* _ASSIGNMENT_: Work through the listing below, copying each line that carries the word "FECHA".

* _TASK INPUTS_:
==============================

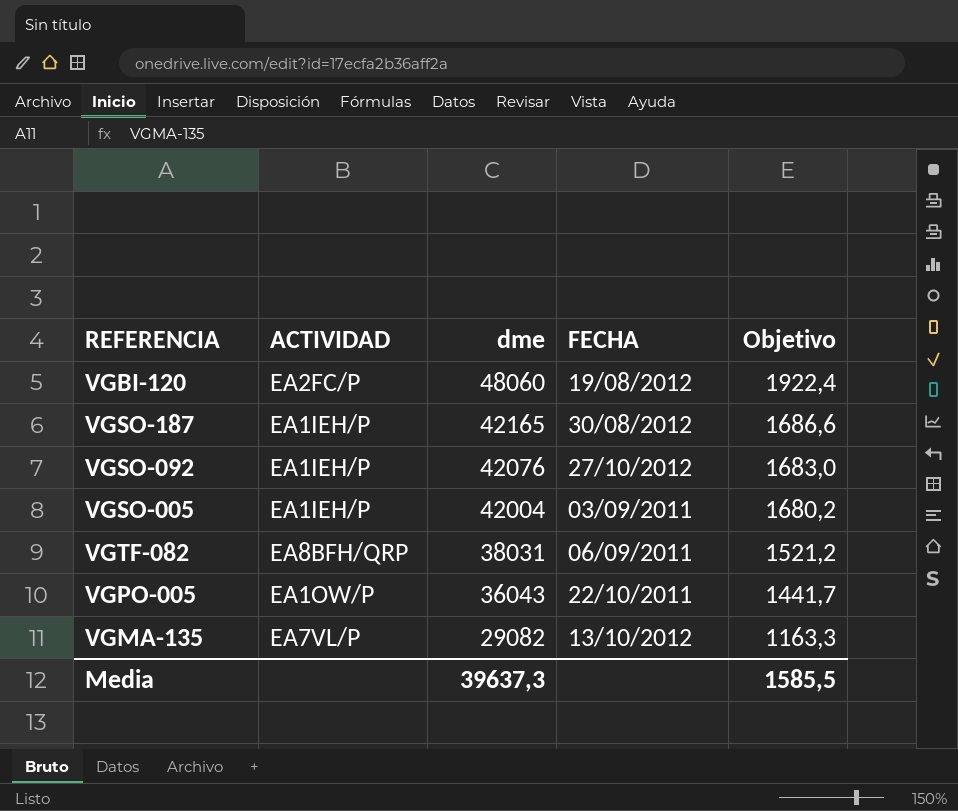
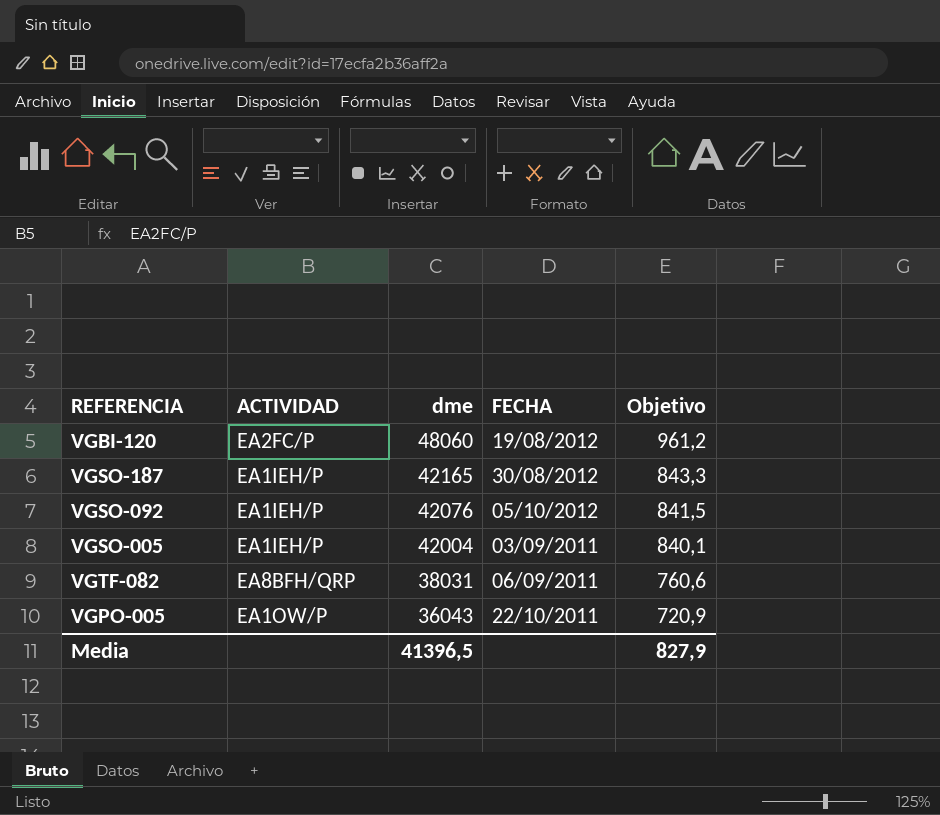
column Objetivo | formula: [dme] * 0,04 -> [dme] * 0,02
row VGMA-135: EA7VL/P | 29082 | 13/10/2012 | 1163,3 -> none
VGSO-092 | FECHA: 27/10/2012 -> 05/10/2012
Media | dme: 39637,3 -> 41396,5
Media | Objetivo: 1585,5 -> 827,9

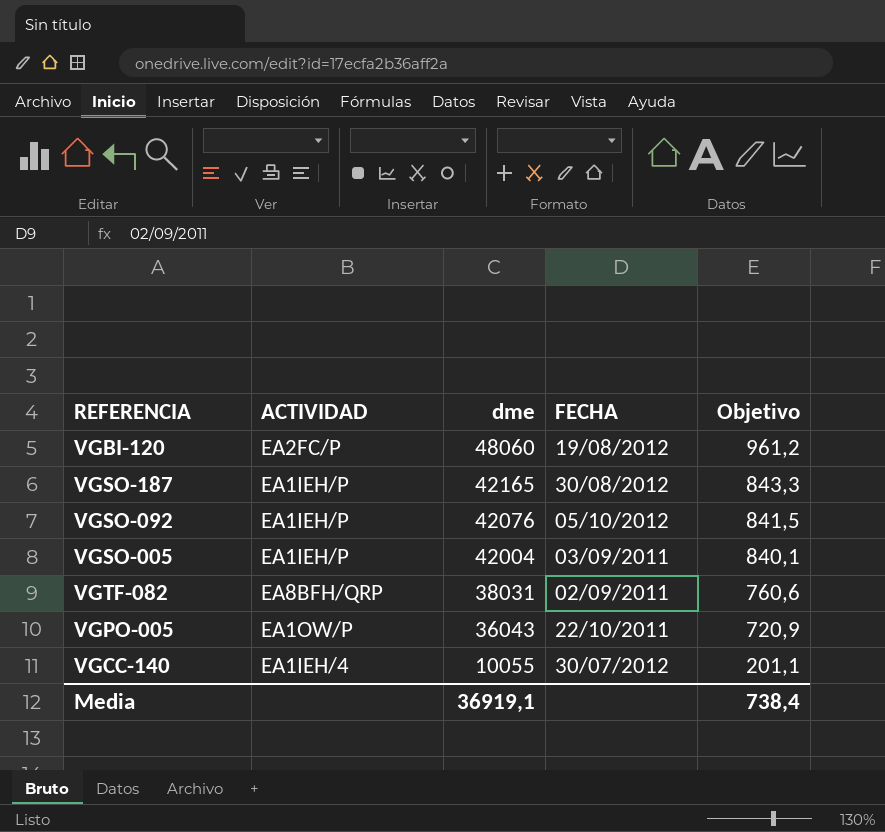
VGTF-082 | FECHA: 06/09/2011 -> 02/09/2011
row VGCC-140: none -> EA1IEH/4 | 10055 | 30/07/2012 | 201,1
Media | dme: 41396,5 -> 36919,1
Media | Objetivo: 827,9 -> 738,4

==============================

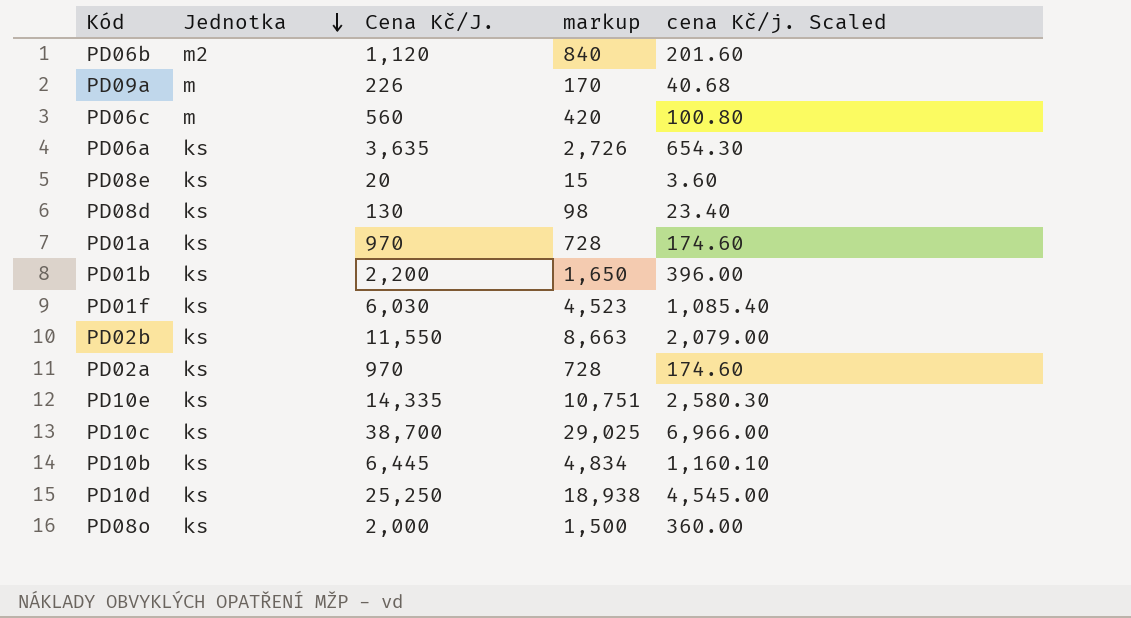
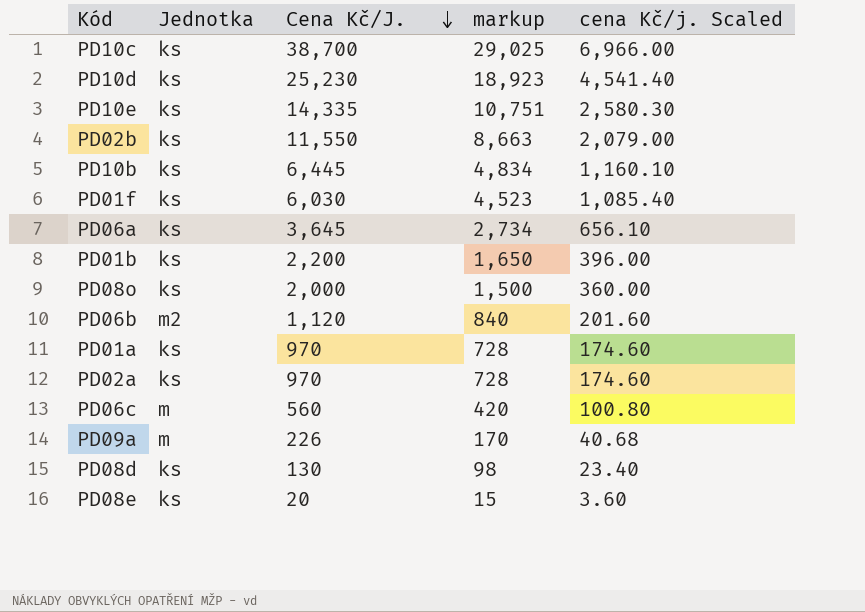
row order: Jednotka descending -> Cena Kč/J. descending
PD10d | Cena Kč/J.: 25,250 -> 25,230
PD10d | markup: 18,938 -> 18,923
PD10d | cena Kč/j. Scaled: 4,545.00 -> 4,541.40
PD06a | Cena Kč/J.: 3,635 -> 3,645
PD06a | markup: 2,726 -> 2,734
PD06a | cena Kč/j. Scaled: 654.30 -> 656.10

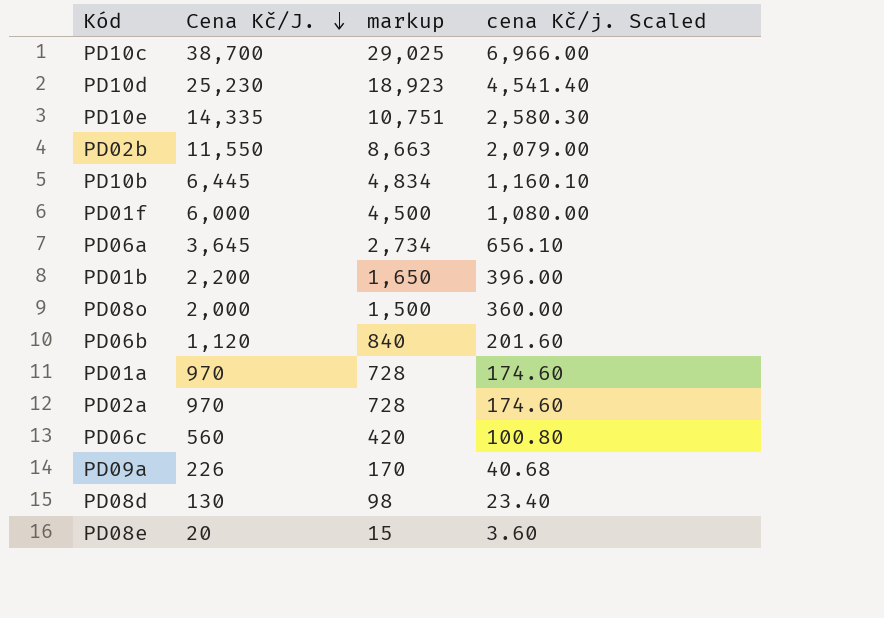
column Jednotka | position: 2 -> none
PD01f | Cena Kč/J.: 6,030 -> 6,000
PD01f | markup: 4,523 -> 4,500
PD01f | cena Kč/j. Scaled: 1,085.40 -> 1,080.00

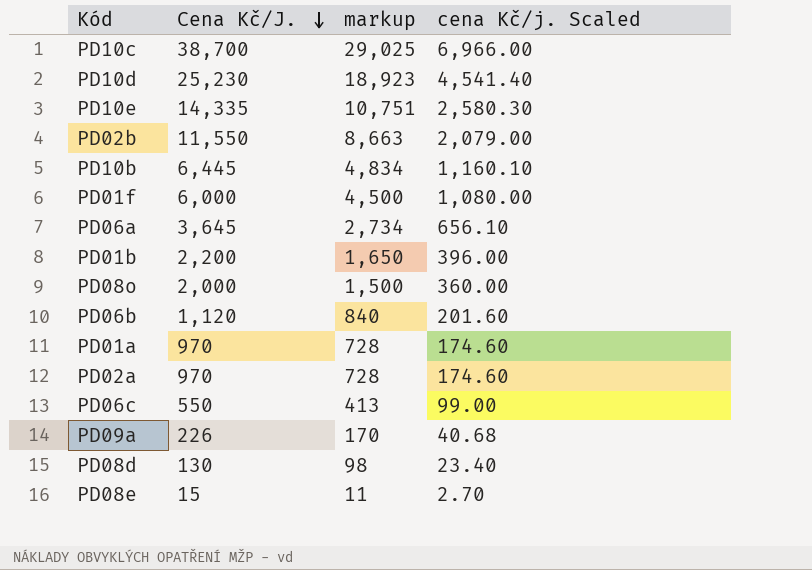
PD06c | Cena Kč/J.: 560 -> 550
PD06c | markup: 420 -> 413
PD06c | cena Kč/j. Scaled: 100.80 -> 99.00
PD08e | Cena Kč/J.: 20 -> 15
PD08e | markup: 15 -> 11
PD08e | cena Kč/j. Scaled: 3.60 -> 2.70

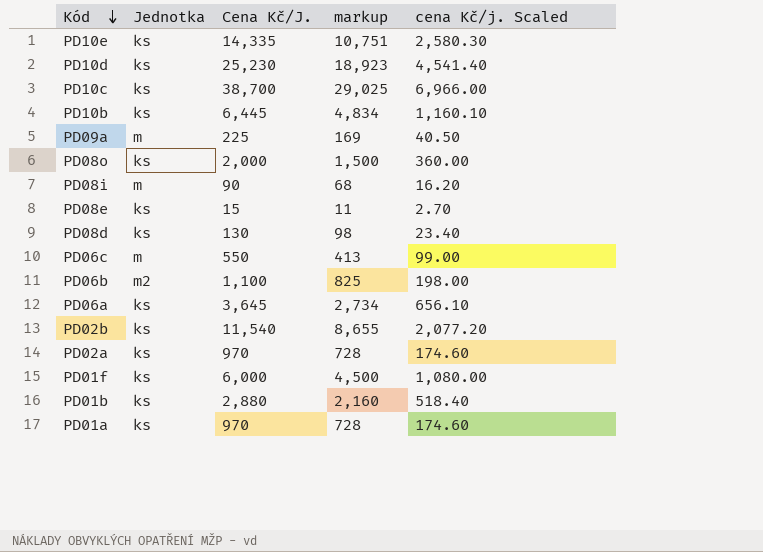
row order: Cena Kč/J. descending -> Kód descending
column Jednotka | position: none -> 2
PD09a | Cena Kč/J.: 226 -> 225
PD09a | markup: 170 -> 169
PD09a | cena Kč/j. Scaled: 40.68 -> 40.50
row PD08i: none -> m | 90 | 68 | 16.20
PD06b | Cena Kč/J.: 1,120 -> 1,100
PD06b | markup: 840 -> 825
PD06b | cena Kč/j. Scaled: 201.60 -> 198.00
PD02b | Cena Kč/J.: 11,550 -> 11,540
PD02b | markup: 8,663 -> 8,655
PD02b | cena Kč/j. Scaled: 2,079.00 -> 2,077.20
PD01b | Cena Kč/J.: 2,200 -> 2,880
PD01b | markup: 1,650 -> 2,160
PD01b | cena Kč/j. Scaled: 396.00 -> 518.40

==============================

* _EXERCISE SOLUTION_:
VGSO-092 | FECHA: 27/10/2012 -> 05/10/2012
VGTF-082 | FECHA: 06/09/2011 -> 02/09/2011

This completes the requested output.